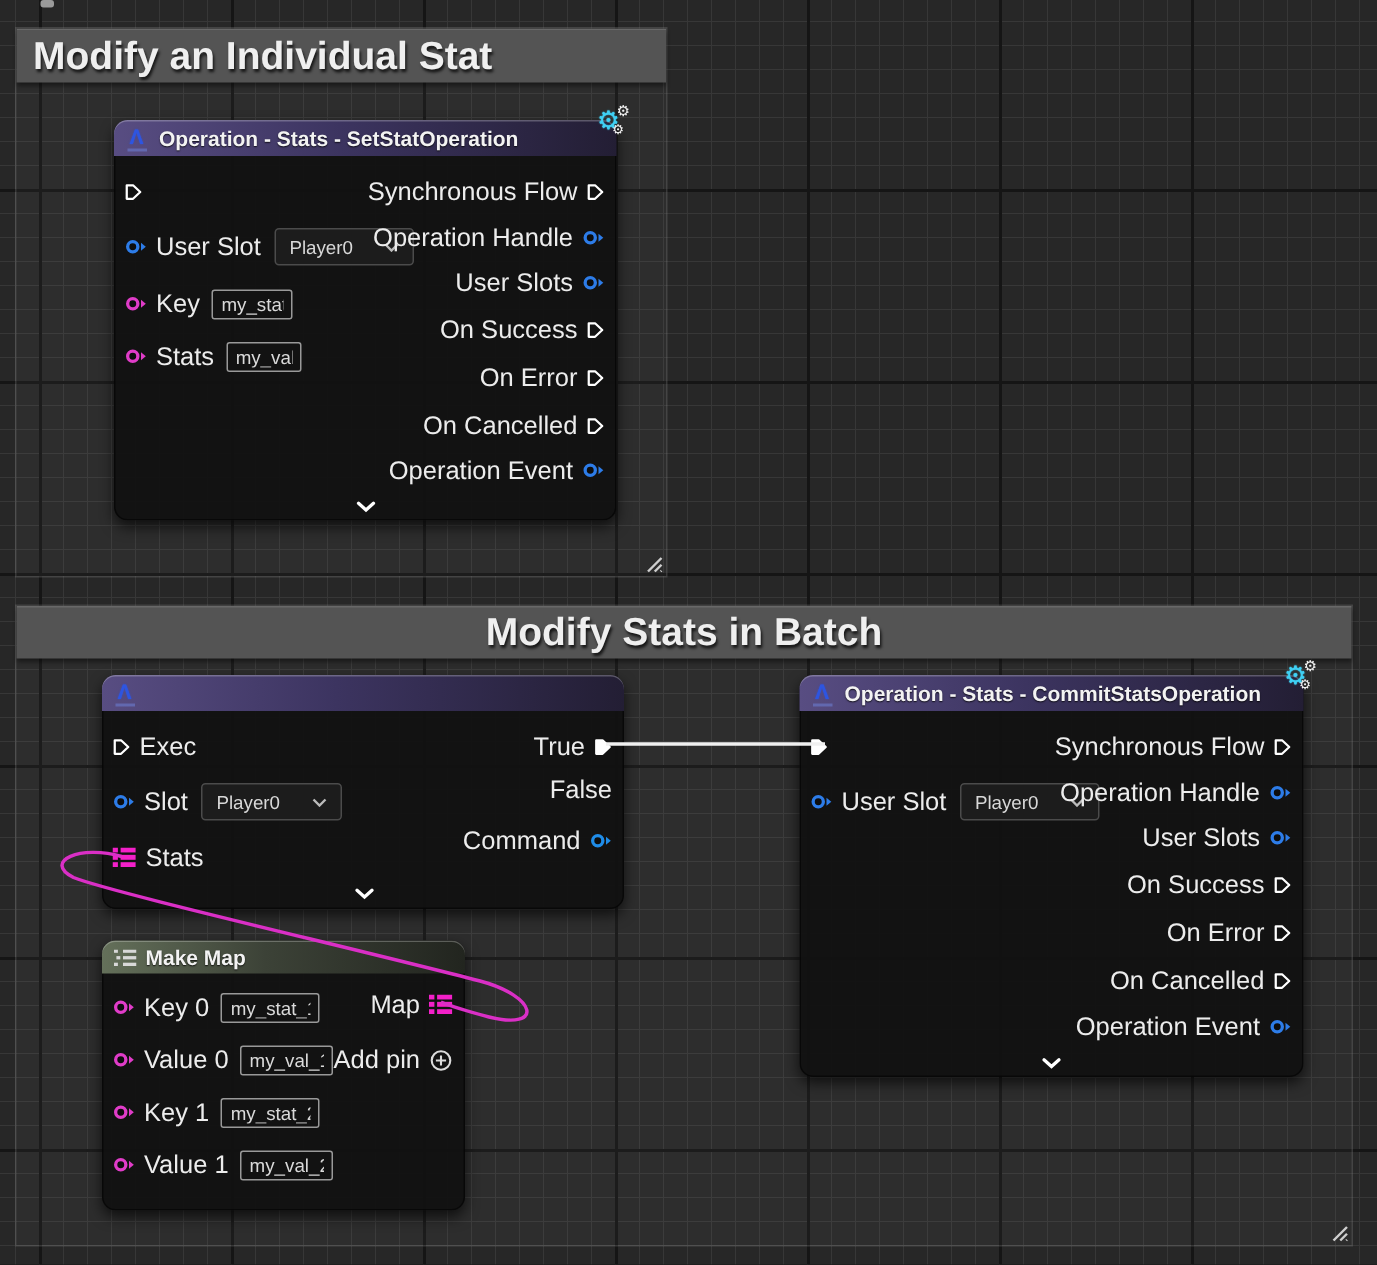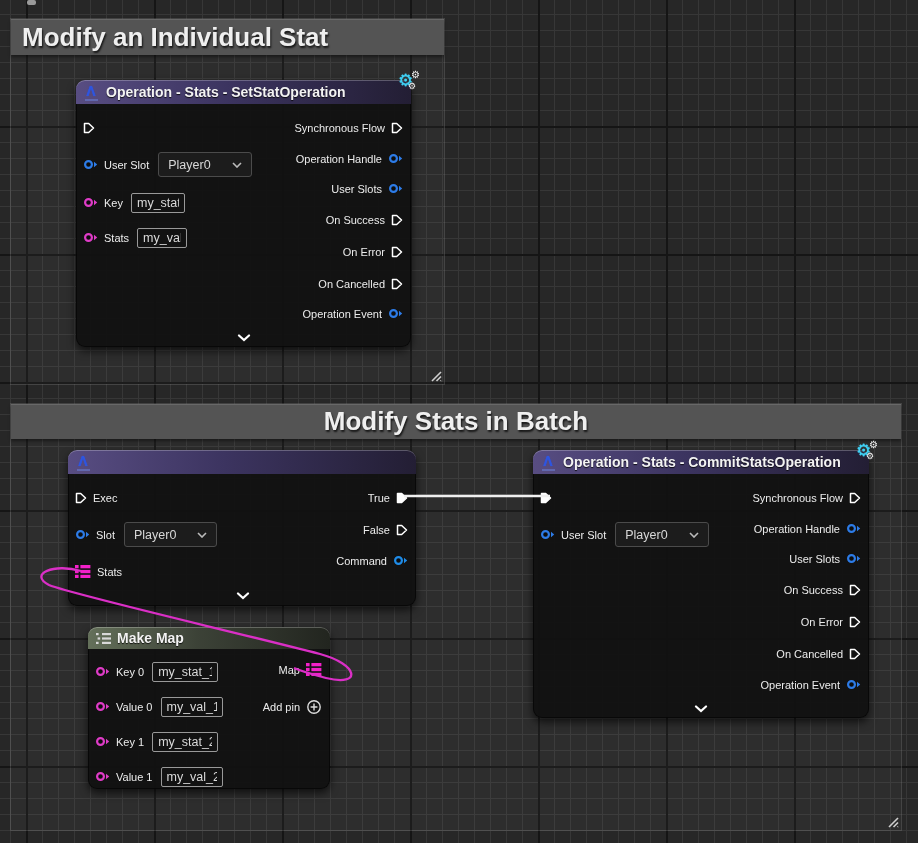--- a/index.html
+++ b/index.html
@@ -27,21 +27,21 @@
   .hdr-purple{background:linear-gradient(to right,#584d82 0%,#3c3460 45%,#231e34 100%);}
   .hdr-green{background:linear-gradient(to right,#64705a 0%,#3c4237 45%,#22251f 100%);}
   .node-title{font-size:14px;font-weight:bold;color:#f3f3f3;text-shadow:0 1px 1px rgba(0,0,0,0.8);white-space:nowrap;}
   .logo-wrap{width:30px;display:flex;flex-direction:column;align-items:center;justify-content:center;line-height:1;}
   .logo-lambda{font-size:14px;font-weight:bold;color:#2e55e0;text-shadow:0 0 1px #2e55e0;}
   .logo-sub{width:13px;height:2px;margin-top:1px;background:rgba(110,130,215,0.55);}
   .mm-icon{margin:0 6px 0 8px;display:flex;}
   .row{position:absolute;height:25px;display:flex;align-items:center;gap:6px;}
   .row.l{left:7px;}
   .row.r{right:8px;}
-  .pin-label{font-size:11px;color:#ececec;white-space:nowrap;}
+  .pin-label{font-size:17px;color:#ececec;white-space:nowrap;}
   .dropdown{display:flex;align-items:center;gap:21px;background:#1c1c1c;border:1px solid #4b4b4b;border-radius:3px;height:25px;padding:0 9px;margin-left:3px;}
   .dropdown span{font-size:12.5px;color:#d8d8d8;}
   .textbox{background:#121212;border:1px solid #999999;border-radius:2px;height:20px;padding:0 5px;color:#dadada;font-size:12.5px;margin-left:2px;outline:none;}
   .chev-btn{position:absolute;width:16px;height:9px;display:flex;align-items:center;justify-content:center;}
   .gears{position:absolute;z-index:45;width:30px;height:26px;}
   .gear-main{position:absolute;left:0;top:2px;font-size:17px;line-height:1;color:#3fd0f4;text-shadow:0 0 1px #3fd0f4;}
   .gear-s1{position:absolute;left:13px;top:0;font-size:10px;line-height:1;color:#f2f2f2;}
   .gear-s2{position:absolute;left:10px;top:12px;font-size:9px;line-height:1;color:#f2f2f2;}
   .wires{position:absolute;inset:0;z-index:40;pointer-events:none;}
 </style>
@@ -219,21 +219,21 @@
           </g>
         </svg>
       <span class="pin-label">Stats</span>
     </div>
     <div class="row r" style="top:35px;">
       <span class="pin-label">True</span>
       <svg width="12" height="12">
           <path d="M1.5 1.5h4.2L10.5 6l-4.8 4.5H1.5z" fill="#fff" stroke="#fff" stroke-width="1.5" stroke-linejoin="round"></path>
         </svg>
     </div>
-    <div class="row r" style="top:67px;">
+    <div class="row r" style="top:67px;flex-direction:column;">
       <span class="pin-label">False</span>
       <svg width="12" height="12">
           <path d="M1.5 1.5h4.2L10.5 6l-4.8 4.5H1.5z" fill="none" stroke="#fff" stroke-width="1.5" stroke-linejoin="round"></path>
         </svg>
     </div>
     <div class="row r" style="top:98px;">
       <span class="pin-label">Command</span>
       <svg width="15" height="11">
           <circle cx="5.5" cy="5.5" r="3.4" fill="#0d0d0d" stroke="#1f8ce8" stroke-width="2.2"></circle>
           <path d="M11 2.8L14.2 5.5L11 8.2z" fill="#1f8ce8"></path>
@@ -322,21 +322,21 @@
           <path d="M2 1.5L7 6L12 1.5" stroke="#fff" stroke-width="2.2" fill="none" stroke-linecap="round"></path>
         </svg>
     </div>
   </div>
   <div class="gears" style="left:856px;top:440px;">
     <span class="gear-main">⚙</span>
       <span class="gear-s1">⚙</span>
       <span class="gear-s2">⚙</span>
   </div>
 
-  <div class="node" style="left:68px;top:627px;width:242px;height:162px;margin-left:20px;">
+  <div class="node" style="left:68px;top:627px;width:242px;height:180px;">
     <div class="node-header hdr-green" style="height:22px;">
       <span class="mm-icon">
         <svg width="15" height="11">
             <g fill="#d8d8d8">
               <rect x="6" y="0" width="9" height="2.2"></rect>
               <rect x="6" y="4.4" width="9" height="2.2"></rect>
               <rect x="6" y="8.8" width="9" height="2.2"></rect>
               <rect x="0" y="0" width="2.6" height="2.2"></rect>
               <rect x="1.6" y="4.4" width="2.6" height="2.2"></rect>
               <rect x="0" y="8.8" width="2.6" height="2.2"></rect>

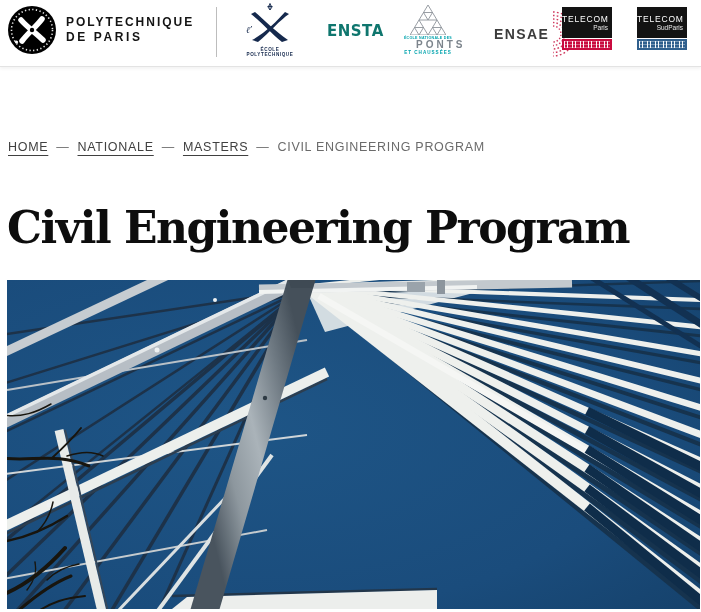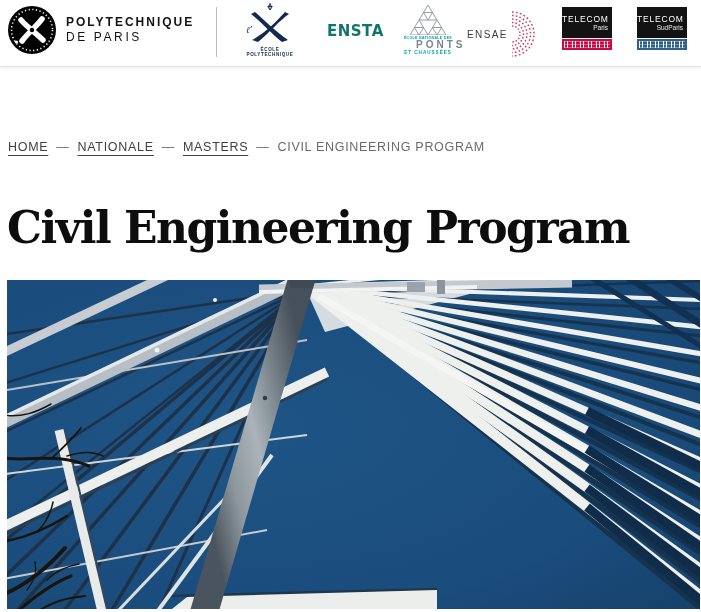--- a/index.html
+++ b/index.html
@@ -6,41 +6,41 @@
   html,body { background:#fff; width:701px; font-family:"Liberation Sans", sans-serif; }
   body { position:relative; height:612px; overflow:hidden; }
 
   
   .site-header { position:relative; height:67px; background:#fff;
                  border-bottom:1px solid #e3e3e3; box-shadow:0 2px 3px rgba(0,0,0,.05); }
   .brand { position:absolute; left:8px; top:6px; display:flex; align-items:center; gap:10px; }
   .brand-mark { width:48px; height:48px; }
   .brand-text { display:flex; flex-direction:column; line-height:15px; color:#141414; }
   .brand-text span { font-size:12px; letter-spacing:2px; font-weight:600; white-space:nowrap; }
-  .brand-text .b3 { font-weight:400; letter-spacing:2.6px; }
+  .brand-text .b3 { font-weight:700; letter-spacing:2.6px; }
   .header-vdiv { position:absolute; left:216px; top:7px; width:1px; height:50px; background:#bdbdbd; }
 
   .logo { position:absolute; }
   
   .logo-x { left:243px; top:3px; width:54px; text-align:center; }
   .logo-x .xcap { color:#15294d; font-size:4.6px; letter-spacing:.6px; line-height:5px; font-weight:700; }
   .lx-wrap { position:relative; }
   .lx-script { position:absolute; left:3px; top:22px; font-family:"DejaVu Serif", serif;
                font-style:italic; font-size:9px; color:#15294d; }
   
   .logo-ensta { left:327px; top:22px; color:#0f766e; font-weight:800; font-size:15px;
                 letter-spacing:.5px; font-family:"DejaVu Sans", sans-serif; }
   
   .logo-ponts { left:402px; top:5px; width:52px; text-align:center; }
   .ponts-l1 { font-size:3.6px; color:#00a3ad; letter-spacing:.3px; margin-top:1px; font-weight:700; }
   .ponts-l2 { font-size:10px; color:#7c848c; letter-spacing:3px; font-weight:600; line-height:10px; margin-left:14px; }
   .ponts-l3 { font-size:4.6px; color:#00a3ad; letter-spacing:1px; font-weight:700; }
   
   .logo-ensae { left:467px; top:11px; display:flex; align-items:center; }
-  .ensae-word { color:#3c3c3c; font-size:10px; letter-spacing:1.4px; font-weight:400; }
+  .ensae-word { color:#3c3c3c; font-size:14px; letter-spacing:1.4px; font-weight:700;margin-left:27px; }
   
   .logo-tp { left:562px; top:7px; } .logo-tsp { left:637px; top:7px; }
   .tel { width:52px; }
   .tel-box { width:50px; height:31px; background:#131313; color:#fff; text-align:right;
              padding:8px 4px 0 0; }
   .tel-box .t1 { display:block; font-size:8.5px; letter-spacing:.8px; line-height:9px; }
   .tel-box .t2 { display:block; font-size:6.5px; line-height:7px; color:#e8e8e8; }
   .tel-band { width:50px; height:11px; margin-top:1px; position:relative; overflow:hidden; }
   .band-red { background:#c90b3f; } .band-blue { background:#2f5f8d; }
   .tel-band::before { content:""; position:absolute; left:2px; right:2px; top:2px; bottom:2px;

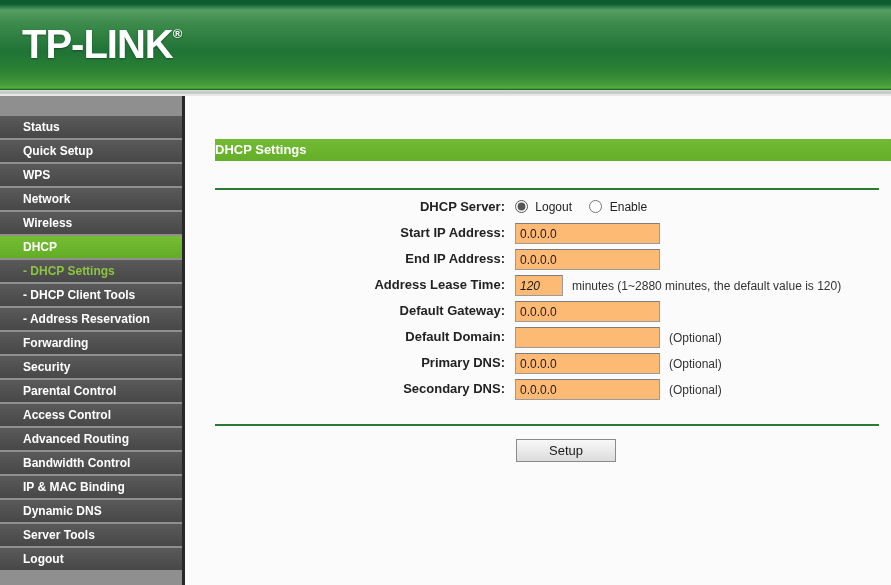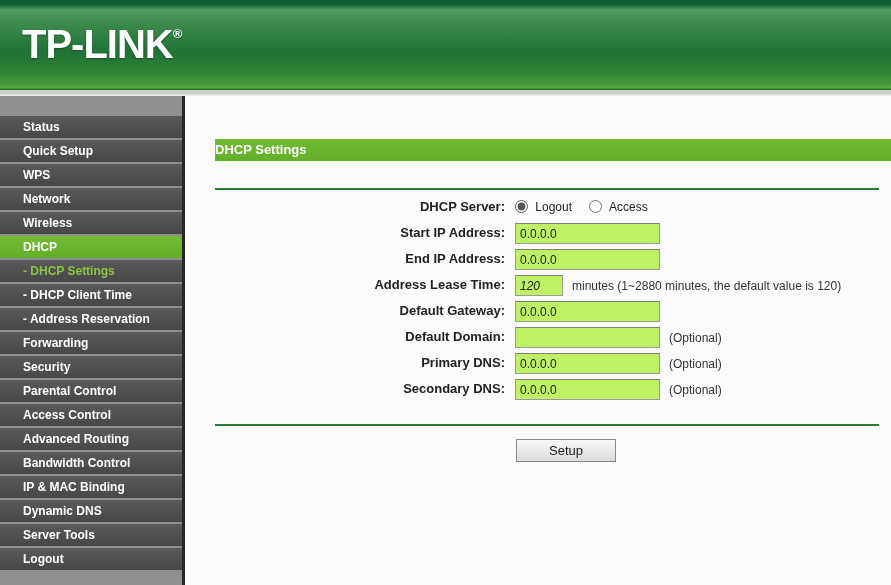--- a/index.html
+++ b/index.html
@@ -63,21 +63,21 @@
   #rule-bottom { top:328px; }
 
   .form-row { position:absolute; left:0; width:706px; height:26px; }
   .form-label {
     position:absolute; left:0; top:0; width:320px; height:26px; line-height:22px;
     text-align:right; font-size:13px; font-weight:bold; color:#222;
   }
   .form-ctrl { position:absolute; left:330px; top:0; height:26px; line-height:22px; white-space:nowrap; }
   .txt {
     height:21px; border:1px solid #9b9b9b; border-top-color:#7d7d7d;
-    background:#bef264; font-family:"Liberation Sans","DejaVu Sans",sans-serif;
+    background:#fdba74; font-family:"Liberation Sans","DejaVu Sans",sans-serif;
     font-size:12px; color:#1a1a1a; padding:0 4px; vertical-align:middle;
   }
   .txt.ip { width:145px; }
   .txt.short { width:48px;font-style:italic; }
   .note { font-size:12px; color:#333; margin-left:9px; vertical-align:middle; }
   .radio-group { font-size:12px; color:#222; }
   .radio-group input { vertical-align:-2px; accent-color:#555; margin-right:4px; }
   .radio-group label { margin-right:14px; }
 
   #save-btn {
@@ -98,21 +98,21 @@
   <div id="silver-strip"></div>
 
   <div id="sidebar">
     <div class="side-item">Status</div>
     <div class="side-item">Quick Setup</div>
     <div class="side-item">WPS</div>
     <div class="side-item">Network</div>
     <div class="side-item">Wireless</div>
     <div class="side-item active">DHCP</div>
     <div class="side-item sub sub-active">- DHCP Settings</div>
-    <div class="side-item sub">- DHCP Client Time</div>
+    <div class="side-item sub">- DHCP Client Tools</div>
     <div class="side-item sub">- Address Reservation</div>
     <div class="side-item">Forwarding</div>
     <div class="side-item">Security</div>
     <div class="side-item">Parental Control</div>
     <div class="side-item">Access Control</div>
     <div class="side-item">Advanced Routing</div>
     <div class="side-item">Bandwidth Control</div>
     <div class="side-item">IP &amp; MAC Binding</div>
     <div class="side-item">Dynamic DNS</div>
     <div class="side-item">Server Tools</div>
@@ -124,21 +124,21 @@
 
     <div id="title-bar">DHCP Settings</div>
     <div class="green-rule" id="rule-top"></div>
 
     <div class="form-row" style="top:100px">
       <div class="form-label">DHCP Server:</div>
       <div class="form-ctrl radio-group">
         <input type="radio" name="dhcpserver" id="r-disable" checked="" style="">
         <label for="r-disable">Logout</label>
         <input type="radio" name="dhcpserver" id="r-enable" style="">
-        <label for="r-enable">Access</label>
+        <label for="r-enable">Enable</label>
       </div>
     </div>
 
     <div class="form-row" style="top:126px">
       <div class="form-label">Start IP Address:</div>
       <div class="form-ctrl">
         <input class="txt ip" type="text" value="0.0.0.0" style="">
       </div>
     </div>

_ _ _ _

Directions for this task
The answer must be every line of the data that contains the word "green".

Expected answer
   .hdr-green{background:linear-gradient(to right,#64705a 0%,#3c4237 45%,#22251f 100%);}
     <div class="node-header hdr-green" style="height:22px;">
     <div class="green-rule" id="rule-top"></div>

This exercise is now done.